→ **Work required**
Your task is to copy the lines of the data below from the line holding "E00118658 | other: 0 -> 1" through the line holding "filter: none -> б <= 1,60", inclusive, exactly and with nothing added.
Dataset: Begin
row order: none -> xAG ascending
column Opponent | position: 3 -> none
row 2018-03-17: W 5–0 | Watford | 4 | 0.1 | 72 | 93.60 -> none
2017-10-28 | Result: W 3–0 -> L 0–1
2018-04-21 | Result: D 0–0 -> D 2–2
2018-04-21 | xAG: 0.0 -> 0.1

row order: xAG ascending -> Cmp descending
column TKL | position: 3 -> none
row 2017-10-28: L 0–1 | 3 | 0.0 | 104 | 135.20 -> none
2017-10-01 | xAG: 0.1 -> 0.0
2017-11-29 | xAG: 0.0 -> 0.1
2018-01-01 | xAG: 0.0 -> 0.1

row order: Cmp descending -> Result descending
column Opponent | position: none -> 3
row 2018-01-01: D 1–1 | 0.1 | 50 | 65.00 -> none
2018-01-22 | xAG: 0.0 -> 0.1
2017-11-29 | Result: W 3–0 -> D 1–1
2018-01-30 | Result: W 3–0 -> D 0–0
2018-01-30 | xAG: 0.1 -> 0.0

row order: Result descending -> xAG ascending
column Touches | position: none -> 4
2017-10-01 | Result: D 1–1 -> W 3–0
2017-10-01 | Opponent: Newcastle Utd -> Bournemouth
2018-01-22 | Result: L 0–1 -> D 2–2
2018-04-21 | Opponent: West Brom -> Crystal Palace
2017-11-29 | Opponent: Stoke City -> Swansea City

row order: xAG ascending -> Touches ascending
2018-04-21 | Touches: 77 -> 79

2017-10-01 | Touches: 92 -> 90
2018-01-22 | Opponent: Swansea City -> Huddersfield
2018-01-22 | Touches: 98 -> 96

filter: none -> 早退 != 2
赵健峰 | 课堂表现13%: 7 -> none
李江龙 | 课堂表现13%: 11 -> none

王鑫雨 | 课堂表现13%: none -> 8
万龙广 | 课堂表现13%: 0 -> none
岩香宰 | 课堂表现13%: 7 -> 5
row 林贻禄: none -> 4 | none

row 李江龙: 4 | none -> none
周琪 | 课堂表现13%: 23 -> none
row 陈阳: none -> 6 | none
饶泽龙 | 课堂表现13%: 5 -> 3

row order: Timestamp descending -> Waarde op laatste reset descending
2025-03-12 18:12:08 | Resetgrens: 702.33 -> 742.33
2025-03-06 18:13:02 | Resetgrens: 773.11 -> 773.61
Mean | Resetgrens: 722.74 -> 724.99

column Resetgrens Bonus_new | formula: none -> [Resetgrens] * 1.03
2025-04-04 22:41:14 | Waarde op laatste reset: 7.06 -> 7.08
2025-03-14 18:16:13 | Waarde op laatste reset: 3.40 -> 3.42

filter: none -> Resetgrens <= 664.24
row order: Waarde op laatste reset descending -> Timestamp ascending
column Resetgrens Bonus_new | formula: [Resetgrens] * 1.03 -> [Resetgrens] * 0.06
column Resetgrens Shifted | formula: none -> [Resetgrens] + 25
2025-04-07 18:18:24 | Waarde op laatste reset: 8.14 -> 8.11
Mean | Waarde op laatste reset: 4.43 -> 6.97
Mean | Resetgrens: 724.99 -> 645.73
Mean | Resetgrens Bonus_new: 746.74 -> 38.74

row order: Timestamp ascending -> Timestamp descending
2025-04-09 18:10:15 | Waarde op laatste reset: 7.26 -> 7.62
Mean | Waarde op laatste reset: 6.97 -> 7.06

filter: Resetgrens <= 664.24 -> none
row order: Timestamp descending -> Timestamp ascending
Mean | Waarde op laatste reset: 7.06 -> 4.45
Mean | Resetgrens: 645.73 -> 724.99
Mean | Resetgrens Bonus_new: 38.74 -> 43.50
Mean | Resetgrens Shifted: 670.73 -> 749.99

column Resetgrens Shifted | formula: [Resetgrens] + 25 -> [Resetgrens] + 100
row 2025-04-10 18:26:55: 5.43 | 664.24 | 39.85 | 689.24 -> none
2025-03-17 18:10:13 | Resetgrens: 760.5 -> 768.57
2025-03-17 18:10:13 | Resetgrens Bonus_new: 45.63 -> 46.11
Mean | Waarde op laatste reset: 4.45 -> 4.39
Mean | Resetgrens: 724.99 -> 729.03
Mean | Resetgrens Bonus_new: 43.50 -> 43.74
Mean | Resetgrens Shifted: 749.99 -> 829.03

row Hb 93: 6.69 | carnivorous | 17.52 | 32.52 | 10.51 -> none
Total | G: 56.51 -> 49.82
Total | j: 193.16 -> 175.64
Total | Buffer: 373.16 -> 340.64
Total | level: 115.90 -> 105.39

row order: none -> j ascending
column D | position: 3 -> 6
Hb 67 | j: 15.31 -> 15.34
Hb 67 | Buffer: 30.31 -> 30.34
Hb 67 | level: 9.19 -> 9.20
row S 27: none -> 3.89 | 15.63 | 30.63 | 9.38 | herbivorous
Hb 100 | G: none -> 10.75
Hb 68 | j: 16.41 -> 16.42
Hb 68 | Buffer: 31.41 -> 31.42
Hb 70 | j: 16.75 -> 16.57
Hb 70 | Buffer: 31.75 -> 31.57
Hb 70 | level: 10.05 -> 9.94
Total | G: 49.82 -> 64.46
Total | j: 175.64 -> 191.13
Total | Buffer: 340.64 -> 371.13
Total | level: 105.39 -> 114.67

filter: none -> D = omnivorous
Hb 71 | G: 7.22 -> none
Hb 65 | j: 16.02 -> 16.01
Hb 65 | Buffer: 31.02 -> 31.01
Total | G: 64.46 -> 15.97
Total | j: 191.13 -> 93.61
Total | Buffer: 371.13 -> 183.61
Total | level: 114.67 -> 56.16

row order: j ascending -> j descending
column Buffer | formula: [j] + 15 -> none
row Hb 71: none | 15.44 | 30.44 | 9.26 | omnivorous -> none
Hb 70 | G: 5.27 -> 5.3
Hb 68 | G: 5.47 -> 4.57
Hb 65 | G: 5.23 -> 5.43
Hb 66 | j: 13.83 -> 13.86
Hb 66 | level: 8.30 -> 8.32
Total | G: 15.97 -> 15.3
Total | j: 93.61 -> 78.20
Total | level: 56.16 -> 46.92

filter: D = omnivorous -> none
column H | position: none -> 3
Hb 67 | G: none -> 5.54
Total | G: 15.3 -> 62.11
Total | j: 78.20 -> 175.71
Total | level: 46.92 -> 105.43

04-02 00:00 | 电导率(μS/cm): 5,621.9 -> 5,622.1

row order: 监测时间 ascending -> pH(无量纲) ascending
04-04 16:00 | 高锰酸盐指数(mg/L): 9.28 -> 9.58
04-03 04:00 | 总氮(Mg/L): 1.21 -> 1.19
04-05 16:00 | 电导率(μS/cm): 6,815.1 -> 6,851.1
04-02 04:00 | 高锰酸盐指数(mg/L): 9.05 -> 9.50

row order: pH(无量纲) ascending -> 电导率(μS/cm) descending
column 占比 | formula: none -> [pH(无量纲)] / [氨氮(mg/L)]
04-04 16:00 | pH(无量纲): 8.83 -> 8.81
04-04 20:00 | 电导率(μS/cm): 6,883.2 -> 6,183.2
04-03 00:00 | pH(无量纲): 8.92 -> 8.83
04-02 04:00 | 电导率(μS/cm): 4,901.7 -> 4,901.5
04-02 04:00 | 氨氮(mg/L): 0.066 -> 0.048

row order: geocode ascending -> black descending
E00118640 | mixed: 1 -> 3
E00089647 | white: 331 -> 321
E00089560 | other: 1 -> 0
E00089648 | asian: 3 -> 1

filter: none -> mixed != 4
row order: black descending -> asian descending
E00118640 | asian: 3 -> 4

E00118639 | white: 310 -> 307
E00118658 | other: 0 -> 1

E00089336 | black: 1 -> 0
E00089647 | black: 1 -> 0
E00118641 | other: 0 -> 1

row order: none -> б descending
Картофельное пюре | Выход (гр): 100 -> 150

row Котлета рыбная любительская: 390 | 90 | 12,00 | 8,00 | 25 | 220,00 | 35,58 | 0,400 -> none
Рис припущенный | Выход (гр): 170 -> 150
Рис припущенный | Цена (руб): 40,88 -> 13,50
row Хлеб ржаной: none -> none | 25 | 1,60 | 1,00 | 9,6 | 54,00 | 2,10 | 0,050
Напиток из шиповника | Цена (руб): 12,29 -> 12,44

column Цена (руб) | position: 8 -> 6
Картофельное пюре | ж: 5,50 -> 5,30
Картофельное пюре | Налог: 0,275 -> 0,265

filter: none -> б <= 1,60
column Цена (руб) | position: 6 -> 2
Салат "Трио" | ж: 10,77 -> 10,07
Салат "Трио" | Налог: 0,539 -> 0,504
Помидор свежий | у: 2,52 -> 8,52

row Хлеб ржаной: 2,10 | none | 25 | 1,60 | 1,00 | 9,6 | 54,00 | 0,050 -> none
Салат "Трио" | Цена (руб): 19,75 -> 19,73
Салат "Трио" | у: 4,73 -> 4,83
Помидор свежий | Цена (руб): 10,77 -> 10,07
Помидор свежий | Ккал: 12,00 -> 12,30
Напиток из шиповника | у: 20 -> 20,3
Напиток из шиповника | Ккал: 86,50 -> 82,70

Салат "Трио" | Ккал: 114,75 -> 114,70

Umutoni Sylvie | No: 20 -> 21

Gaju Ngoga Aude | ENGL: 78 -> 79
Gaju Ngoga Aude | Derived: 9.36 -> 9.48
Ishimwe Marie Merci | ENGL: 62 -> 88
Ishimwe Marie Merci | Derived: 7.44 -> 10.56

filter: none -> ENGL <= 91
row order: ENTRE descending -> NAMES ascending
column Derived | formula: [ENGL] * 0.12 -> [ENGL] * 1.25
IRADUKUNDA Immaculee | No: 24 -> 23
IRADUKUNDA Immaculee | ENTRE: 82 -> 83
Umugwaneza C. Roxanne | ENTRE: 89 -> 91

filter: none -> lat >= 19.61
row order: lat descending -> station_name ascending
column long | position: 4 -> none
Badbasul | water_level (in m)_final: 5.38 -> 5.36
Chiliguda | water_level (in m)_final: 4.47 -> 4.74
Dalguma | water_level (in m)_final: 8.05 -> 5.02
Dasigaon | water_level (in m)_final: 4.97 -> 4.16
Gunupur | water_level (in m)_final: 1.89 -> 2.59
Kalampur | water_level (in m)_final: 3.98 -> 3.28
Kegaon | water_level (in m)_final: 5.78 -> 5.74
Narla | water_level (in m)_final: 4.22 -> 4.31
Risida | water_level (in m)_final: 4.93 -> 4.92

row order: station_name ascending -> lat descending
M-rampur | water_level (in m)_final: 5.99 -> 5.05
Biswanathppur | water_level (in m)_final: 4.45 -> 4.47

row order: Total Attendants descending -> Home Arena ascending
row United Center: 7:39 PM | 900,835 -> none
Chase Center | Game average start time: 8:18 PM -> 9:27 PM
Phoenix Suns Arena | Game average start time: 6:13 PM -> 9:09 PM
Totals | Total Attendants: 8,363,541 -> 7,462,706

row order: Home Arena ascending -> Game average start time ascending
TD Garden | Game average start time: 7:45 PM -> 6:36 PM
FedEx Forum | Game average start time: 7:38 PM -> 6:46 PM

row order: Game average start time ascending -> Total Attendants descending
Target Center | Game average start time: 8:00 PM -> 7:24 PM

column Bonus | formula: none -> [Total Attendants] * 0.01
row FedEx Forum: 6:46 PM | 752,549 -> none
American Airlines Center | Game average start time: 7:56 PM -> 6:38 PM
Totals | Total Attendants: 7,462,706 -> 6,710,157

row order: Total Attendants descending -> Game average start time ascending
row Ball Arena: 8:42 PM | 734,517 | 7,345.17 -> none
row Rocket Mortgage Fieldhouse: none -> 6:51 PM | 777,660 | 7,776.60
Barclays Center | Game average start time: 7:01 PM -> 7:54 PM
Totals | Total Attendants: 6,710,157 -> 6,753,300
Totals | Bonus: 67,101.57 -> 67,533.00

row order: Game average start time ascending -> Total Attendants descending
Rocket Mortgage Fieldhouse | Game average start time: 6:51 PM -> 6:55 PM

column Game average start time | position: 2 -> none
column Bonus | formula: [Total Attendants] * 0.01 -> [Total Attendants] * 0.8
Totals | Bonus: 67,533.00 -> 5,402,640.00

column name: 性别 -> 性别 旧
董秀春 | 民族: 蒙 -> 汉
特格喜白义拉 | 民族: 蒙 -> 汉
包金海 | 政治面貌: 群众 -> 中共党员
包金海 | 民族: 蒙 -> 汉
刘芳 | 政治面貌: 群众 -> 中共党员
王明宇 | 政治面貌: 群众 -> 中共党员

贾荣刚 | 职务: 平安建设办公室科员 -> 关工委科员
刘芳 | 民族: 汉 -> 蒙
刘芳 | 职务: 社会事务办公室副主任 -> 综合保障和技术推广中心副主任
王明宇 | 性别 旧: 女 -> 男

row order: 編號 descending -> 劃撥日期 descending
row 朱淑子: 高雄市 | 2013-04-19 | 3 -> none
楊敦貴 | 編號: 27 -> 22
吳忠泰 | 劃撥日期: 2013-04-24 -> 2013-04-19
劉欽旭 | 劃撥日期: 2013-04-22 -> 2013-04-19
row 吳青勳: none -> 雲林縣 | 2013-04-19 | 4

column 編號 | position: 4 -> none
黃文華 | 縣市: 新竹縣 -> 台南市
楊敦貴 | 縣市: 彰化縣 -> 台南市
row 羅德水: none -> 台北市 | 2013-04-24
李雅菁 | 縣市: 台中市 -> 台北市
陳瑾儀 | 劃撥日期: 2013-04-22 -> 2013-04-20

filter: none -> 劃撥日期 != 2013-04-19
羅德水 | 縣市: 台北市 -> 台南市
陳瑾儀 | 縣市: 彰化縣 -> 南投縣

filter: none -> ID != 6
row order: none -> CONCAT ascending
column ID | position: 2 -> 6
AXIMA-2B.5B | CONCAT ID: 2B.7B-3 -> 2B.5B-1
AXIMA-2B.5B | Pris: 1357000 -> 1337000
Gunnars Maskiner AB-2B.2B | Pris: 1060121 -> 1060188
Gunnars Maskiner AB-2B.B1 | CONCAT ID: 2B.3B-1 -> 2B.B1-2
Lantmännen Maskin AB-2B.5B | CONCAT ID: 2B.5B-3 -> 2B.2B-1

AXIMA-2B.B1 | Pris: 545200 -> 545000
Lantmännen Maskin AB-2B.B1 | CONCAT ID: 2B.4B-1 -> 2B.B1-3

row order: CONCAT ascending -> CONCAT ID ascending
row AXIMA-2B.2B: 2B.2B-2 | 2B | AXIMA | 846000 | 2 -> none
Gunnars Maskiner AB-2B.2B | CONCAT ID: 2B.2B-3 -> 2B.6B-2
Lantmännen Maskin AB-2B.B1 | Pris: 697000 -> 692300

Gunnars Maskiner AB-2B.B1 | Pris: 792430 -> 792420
Dataset: End
→ **Response to the exercise**
E00118658 | other: 0 -> 1

E00089336 | black: 1 -> 0
E00089647 | black: 1 -> 0
E00118641 | other: 0 -> 1

row order: none -> б descending
Картофельное пюре | Выход (гр): 100 -> 150

row Котлета рыбная любительская: 390 | 90 | 12,00 | 8,00 | 25 | 220,00 | 35,58 | 0,400 -> none
Рис припущенный | Выход (гр): 170 -> 150
Рис припущенный | Цена (руб): 40,88 -> 13,50
row Хлеб ржаной: none -> none | 25 | 1,60 | 1,00 | 9,6 | 54,00 | 2,10 | 0,050
Напиток из шиповника | Цена (руб): 12,29 -> 12,44

column Цена (руб) | position: 8 -> 6
Картофельное пюре | ж: 5,50 -> 5,30
Картофельное пюре | Налог: 0,275 -> 0,265

filter: none -> б <= 1,60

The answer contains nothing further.